Alternate Pathway of Carcinogenesis
An understanding of the mechanisms that explain the initiation and early evolution of colorectal carcinoma should facilitate the development of new approaches to effective prevention and intervention. Jass et al 87 have proposed a model for colorectal neoplasia in which APC mutation is not placed at the point of initiation. Other genes implicated in the regulation of apoptosis and DNA repair may underlie the early development of colorectal carcinoma. Inactivation of these genes may occur not by mutation or loss but through silencing mediated by methylation of the gene’s promoter region. hMLH1 and MGMT are examples of DNA repair genes that are silenced by methylation. Loss of expression of hMLH1 and MGMT protein has been demonstrated immunohistochemically in serrated polyps. Multiple lines of evidence point to a “serrated” pathway of neoplasia that is driven by inhibition of apoptosis and the subsequent inactivation of DNA repair genes by promoter methylation. The earliest lesions in this pathway are aberrant crypt foci (ACF). These may develop into hyperplastic polyps or transform while still of microscopic size into admixed polyps, serrated adenomas, or traditional adenomas. Carcinomas developing from these lesions may show high- or low-level MSI (MSI-H and MSI-L, respectively) or may be microsatellite stable (MSS). The suggested clinical model for this alternative pathway is the condition hyperplastic polyposis. Hyperplastic polyposis presents a plausible model for the following reasons:
Polyps in this condition may show MSI and silencing of relevant DNA repair genes including hMLH1.

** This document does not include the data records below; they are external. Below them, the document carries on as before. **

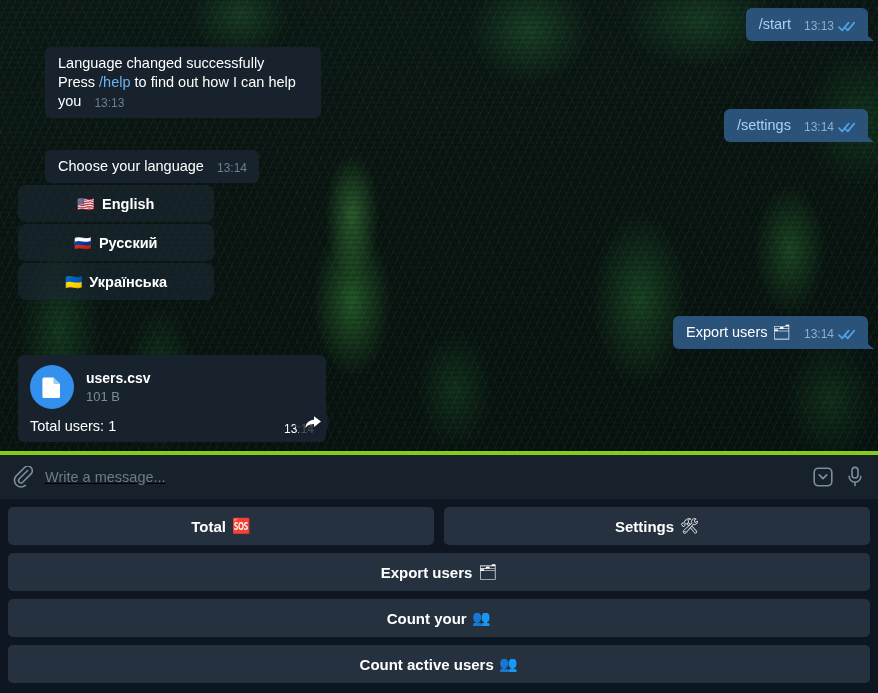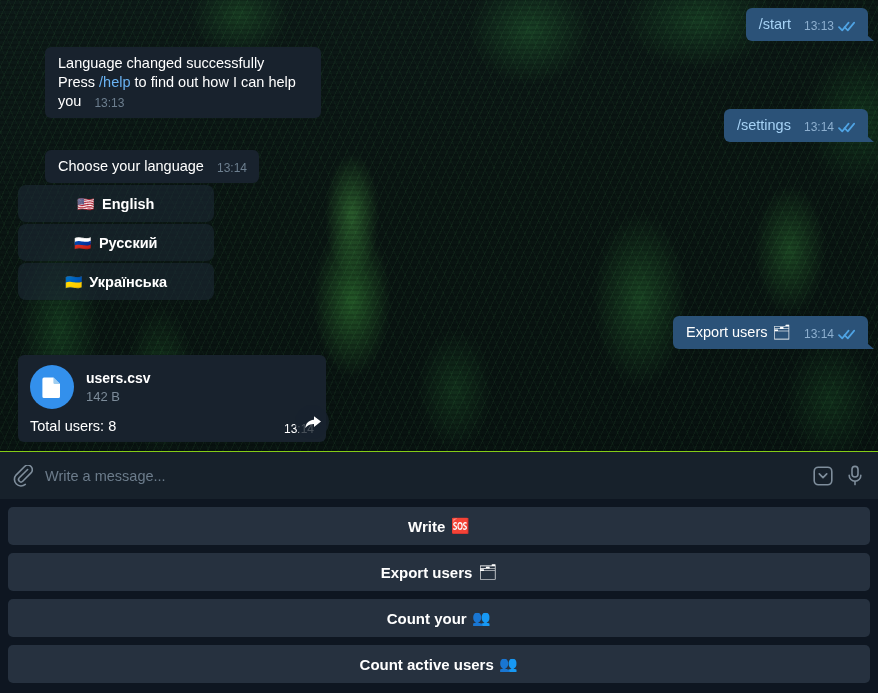--- a/index.html
+++ b/index.html
@@ -175,26 +175,27 @@
     border-radius: 50%;
     background: rgba(24,34,45,.80);
     display: flex; align-items: center; justify-content: center;
     cursor: pointer;
   }
 
   
   .composer {
     height: 48px;
     background: #17212b;
-    border-top: 1px solid #84cc16;
+    border-top: 4px solid #84cc16;
     display: flex;
     align-items: center;
     padding: 0 14px 0 12px;
     gap: 12px;
     flex: 0 0 auto;
+    text-decoration: underline;
   }
   .composer-input {
     flex: 1;
     background: transparent;
     border: none;
     outline: none;
     color: #e6edf3;
     font-family: "Liberation Sans", sans-serif;
     font-size: 14.5px;
   }
@@ -326,25 +327,25 @@
       <div class="file-bubble" style="top:355px;">
         <div class="file-top">
           <div class="file-icon">
             <svg width="22" height="24" viewBox="0 0 22 24" fill="none">
               <path d="M3 2.6h9.4L19 9.1v12.3a1.6 1.6 0 0 1-1.6 1.6H3a1.6 1.6 0 0 1-1.6-1.6V4.2A1.6 1.6 0 0 1 3 2.6z" fill="#ffffff"></path>
               <path d="M12.4 2.6 19 9.1h-5.2a1.4 1.4 0 0 1-1.4-1.4V2.6z" fill="#9fcdf0"></path>
             </svg>
           </div>
           <div>
             <div class="file-name">users.csv</div>
-            <div class="file-size">142 B</div>
+            <div class="file-size">101 B</div>
           </div>
         </div>
         <div class="file-caption">
-          <span>Total users: 8</span>
+          <span>Total users: 1</span>
           <span class="meta">
             <span>13:14</span>
           </span>
         </div>
       </div>
 
       <div class="forward-btn" style="top:405px;">
         <svg width="19" height="17" viewBox="0 0 19 17" fill="none">
           <path d="M11 2.2 18 7.6 11 13v-3.1c-4 0-6.7 1.3-8.6 4 .3-4.4 2.9-7.6 8.6-8.2V2.2z" fill="#ffffff"></path>
         </svg>
@@ -372,22 +373,26 @@
         <path d="M3.2 11.4a5.8 5.8 0 0 0 11.6 0" stroke="#7f8e9c" stroke-width="1.6" stroke-linecap="round"></path>
         <path d="M9 17.2v3.4" stroke="#7f8e9c" stroke-width="1.6" stroke-linecap="round"></path>
       </svg>
     </div>
   </div>
 
   <div class="reply-kb">
 
     <div class="kb-row">
       <div class="kb-btn">
-        <span>Write</span>
+        <span>Total</span>
         <span class="emo">🆘</span>
+      </div>
+      <div class="kb-btn">
+        <span>Settings</span>
+        <span class="emo">🛠</span>
       </div>
     </div>
 
     <div class="kb-row">
       <div class="kb-btn">
         <span>Export users</span>
         <span class="emo">🗂</span>
       </div>
     </div>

Methylation is demonstrated in DNA extracted from hyperplastic polyps in a subset of subjects with hyperplastic polyposis. The finding of methylation is concordant within multiple polyps in such cases, whereas discordant findings occur in subjects with multiple adenomas.
The requisite plasticity in methylator pathways is evident in hyperplastic polyposis in which all types of epithelial polyp may occur (hyperplastic, admixed, serrated adenoma, and traditional adenoma), and carcinomas may be MSI-H, MSI-L, or MSS (even within the same subject).
The condition hyperplastic polyposis may be familial. Jass et al 87 believe that molecular and morphologic observations have stripped the hyperplastic polyp of its long-presumed innocence. However, the fact that the vast majority of hyperplastic polyps will never progress to carcinoma has not altered. It is impractical to advocate the removal of every minute hyperplastic lesion. On the other hand, more attention might be given to subjects with “high-risk” hyperplastic polyps. High-risk features would include multiplicity (more than 20), size (greater than 10 mm), proximal location, associated polyps with dysplasia, and a family history of colorectal carcinoma. New diagnostic criteria and markers are required to distinguish innocent hyperplastic polyps from their serrated counterparts with a malignant potential that belies their deceptively bland morphology.